Updated by Laura Flores almost 2 years ago
Neha Ojha wrote:
Laura Flores wrote:
/a/yuriw-2022-03-25_18:42:52-rados-wip-yuri7-testing-2022-03-24-1341-pacific-distro-default-smithi/6761700
[...]This does not have down PGs, some other bug maybe?
Yeah that one looks very similar pg-map wise to #51076. It checks out too since the test uses the "mapgap" thrasher.
Description: rados/thrash-erasure-code-big/{ceph cluster/{12-osds openstack} mon_election/connectivity msgr-failures/few objectstore/bluestore-hybrid rados recovery-overrides/{default} supported-random-distro$/{ubuntu_latest} thrashers/mapgap thrashosds-health workloads/ec-rados-plugin=jerasure-k=4-m=2}
Updated by Laura Flores almost 2 years ago
- Backport changed from quincy, pacific to quincy, pacific, octopus
Updated by Radoslaw Zarzynski almost 2 years ago
Not urgent, perhaps not low-hanging-fruit but still good as a training issue.
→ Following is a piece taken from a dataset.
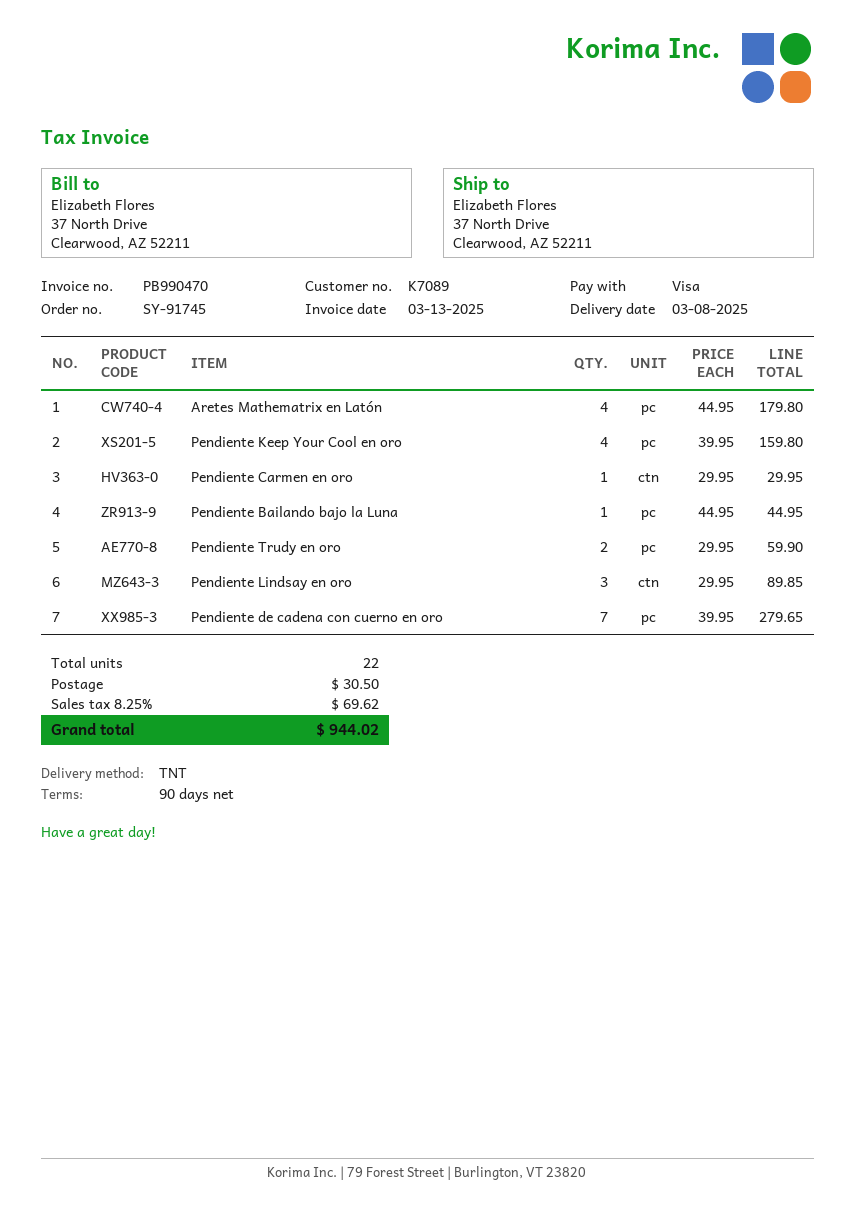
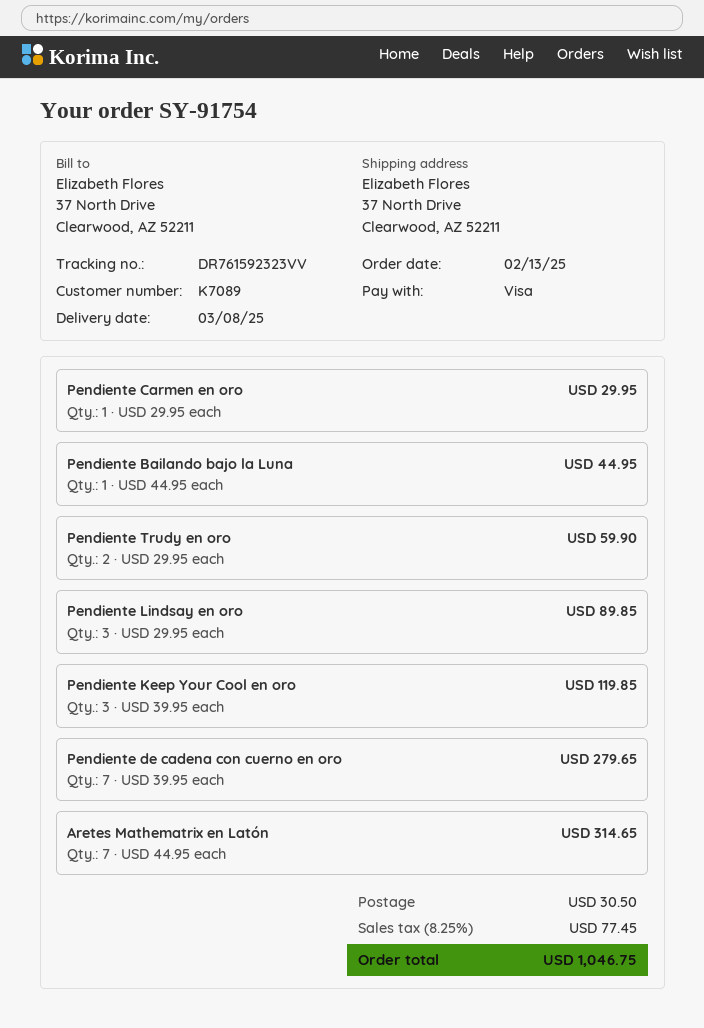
order number: SY-91745 -> SY-91754
Aretes Mathematrix en Latón: 4 x 44.95 = 179.80 -> 7 x 44.95 = 314.65
Pendiente Keep Your Cool en oro: 4 x 39.95 = 159.80 -> 3 x 39.95 = 119.85
tax: 8.25% = 69.62 -> 8.25% = 77.45
total: 944.02 -> 1046.75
Updated by Laura Flores almost 2 years ago
Other reported instances of this `wait_for_clean` assertion failure where the pgmap has a pg stuck in recovery have likely been fixed in #51076. This seems to be an example of what this Tracker is reporting. The assertion failure happend in a `rados/thrash-erasure-code-overwrites` test, and there were down pgs:
/a/yuriw-2022-05-27_21:59:17-rados-wip-yuri-testing-2022-05-27-0934-distro-default-smithi/6851025
Description: rados/thrash-erasure-code-overwrites/{bluestore-bitmap ceph clusters/{fixed-2 openstack} fast/normal mon_election/connectivity msgr-failures/few rados recovery-overrides/{more-async-recovery} supported-random-distro$/{rhel_8} thrashers/minsize_recovery thrashosds-health workloads/ec-pool-snaps-few-objects-overwrites}
Last pgmap before the assertion failure:
{
"pgs_by_state": [
{
"state_name": "active+clean",
"count": 12
},
{
"state_name": "down",
"count": 3
},
{
"state_name": "active+clean+scrubbing",
"count": 1
}
],
"num_pgs": 16,
"num_pools": 1,
"num_objects": 43,
"data_bytes": 112235760,
"bytes_used": 221577216,
"bytes_avail": 676235771904,
"bytes_total": 676457349120,
"inactive_pgs_ratio": 0.1875
}
Updated by Laura Flores almost 2 years ago
This `wait_for_clean` assertion failure is happening with the minsize_recovery thrasher, which is used by rados/thrash-erasure-code and rados/thrash-erasure-code-overwrites tests. This indicates that the minsize_recovery thrasher is somehow responsible. See https://tracker.ceph.com/issues/49777#note-10 for more recorded instances.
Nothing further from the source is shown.